Studio album by Tom Harrell
- Released: 1989
- Genre: Jazz
- Label: Contemporary
- Producer: Bill Goodwin

Tom Harrell chronology
| Stories (1988) | Sail Away (1989) | Lonely Eyes (1989) |

= Sail Away (Tom Harrell album) =

Sail Away is an album by the American musician Tom Harrell. It was released in 1989 via Contemporary Records. The title track became a jazz standard. The album was reissued in 2003 with two bonus tracks.

==Production==
Joe Lovano played saxophone on four tracks.
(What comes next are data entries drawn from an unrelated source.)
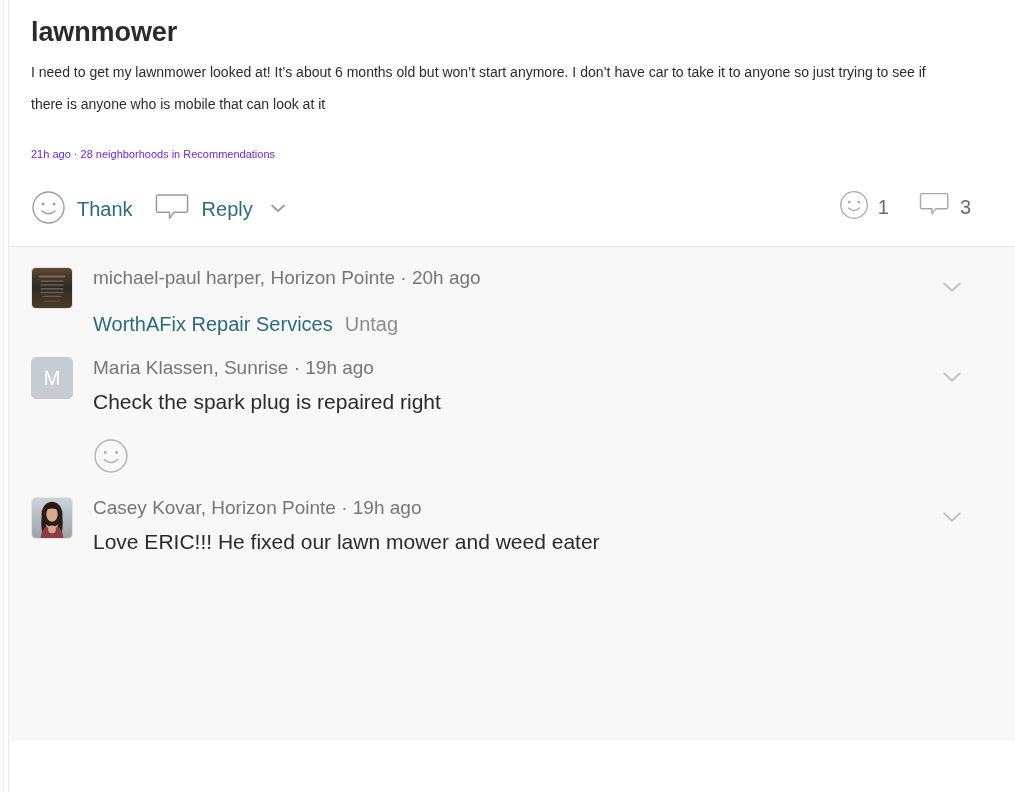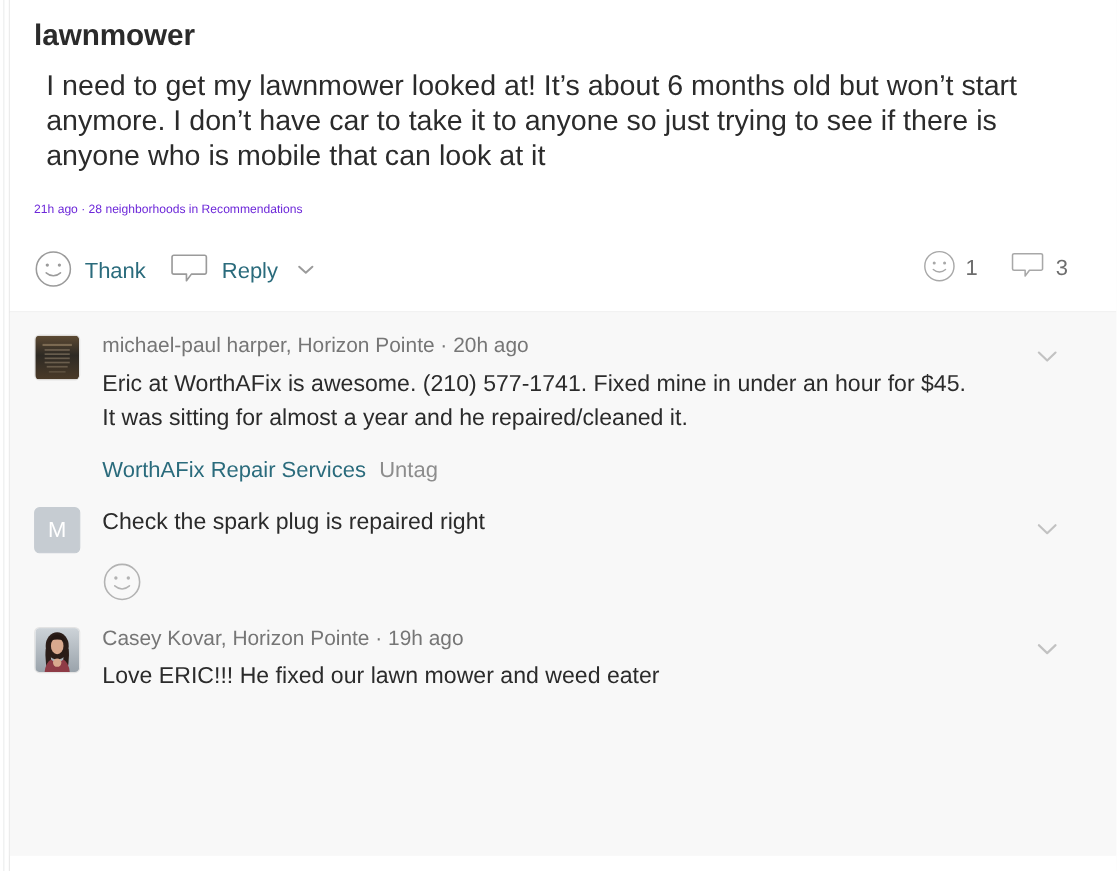--- a/index.html
+++ b/index.html
@@ -62,24 +62,24 @@
   .post-title {
     font-size: 27px;
     line-height: 36px;
     font-weight: 600;
     color: #2b2b2b;
     letter-spacing: -0.1px;
     margin: 0 0 6px 0;
   }
 
   .post-body {
-    font-size: 26px;
+    font-size: 14px;
     line-height: 32px;
     color: #2b2b2b;
-    margin: 11px;
+    margin: 0;
     max-width: 925px;
   }
 
   .post-meta {
     font-size: 11px;
     line-height: 24px;
     color: #6d28d9;
     margin-top: 22px;
   }
 
@@ -328,39 +328,39 @@
               <rect x="9" y="13" width="24" height="1.6" fill="#9f8e76" opacity="0.5"></rect>
               <rect x="9" y="17" width="24" height="1.6" fill="#9f8e76" opacity="0.5"></rect>
               <rect x="9" y="21" width="24" height="1.6" fill="#9f8e76" opacity="0.5"></rect>
               <rect x="9" y="25" width="24" height="1.6" fill="#9f8e76" opacity="0.5"></rect>
               <rect x="11" y="29" width="20" height="1.6" fill="#9f8e76" opacity="0.45"></rect>
               <rect x="13" y="34" width="16" height="1.4" fill="#8d7c66" opacity="0.4"></rect>
             </svg>
           </div>
           <div class="comment-main">
             <div class="comment-header">michael-paul harper, Horizon Pointe · 20h ago</div>
-            <p class="comment-text">Eric at WorthAFix is awesome. (210) 577-1741. Fixed mine in under an hour for $45. It was sitting for almost a year and he repaired/cleaned it.</p>
             <div class="comment-tags">
               <span class="tag-link">WorthAFix Repair Services</span><span class="tag-untag">Untag</span>
             </div>
           </div>
         </div>
         <div class="comment-chevron">
           <svg width="28" height="28" viewBox="0 0 24 24">
             <path d="M5.5 9 L12 15.2 L18.5 9" fill="none" stroke="#c2c2c2" stroke-width="1.7" stroke-linecap="round" stroke-linejoin="round"></path>
           </svg>
         </div>
       </div>
 
       <div class="comment">
         <div class="comment-row">
           <div class="avatar initial">
             <span>M</span>
           </div>
           <div class="comment-main">
+            <div class="comment-header">Maria Klassen, Sunrise · 19h ago</div>
             <p class="comment-text">Check the spark plug is repaired right</p>
             <div class="comment-actions">
               <span>
                 <svg width="36" height="36" viewBox="0 0 35 35">
                   <circle cx="17.5" cy="17.5" r="15.5" fill="none" stroke="#b3b3b3" stroke-width="1.4"></circle>
                   <circle cx="12" cy="14" r="1.5" fill="#b3b3b3"></circle>
                   <circle cx="23" cy="14" r="1.5" fill="#b3b3b3"></circle>
                   <path d="M11 21 Q17.5 26.5 24 21" fill="none" stroke="#b3b3b3" stroke-width="1.4" stroke-linecap="round"></path>
                 </svg>
               </span>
James Williams played piano; John Abercrombie played guitar.

==Critical reception==

The Windsor Star wrote that "some tunes hover around a Wayne Shorter mode with their oddly looping lines, like 'Dream in June'." The Chicago Tribune called the album "a lovely piece of work—fresh, concentrated, expressive." The Ottawa Citizen determined that "it's disappointing to find [Harrell's] melodic side overwhelmed by modal progressions and liberally stretched lines." The Washington Post deemed Sail Away "a beautifully arranged collection of mainstream jazz tunes, highlighted by several ballads and medium tempo tunes that make the most of Harrell's warm, soulful fluegelhorn."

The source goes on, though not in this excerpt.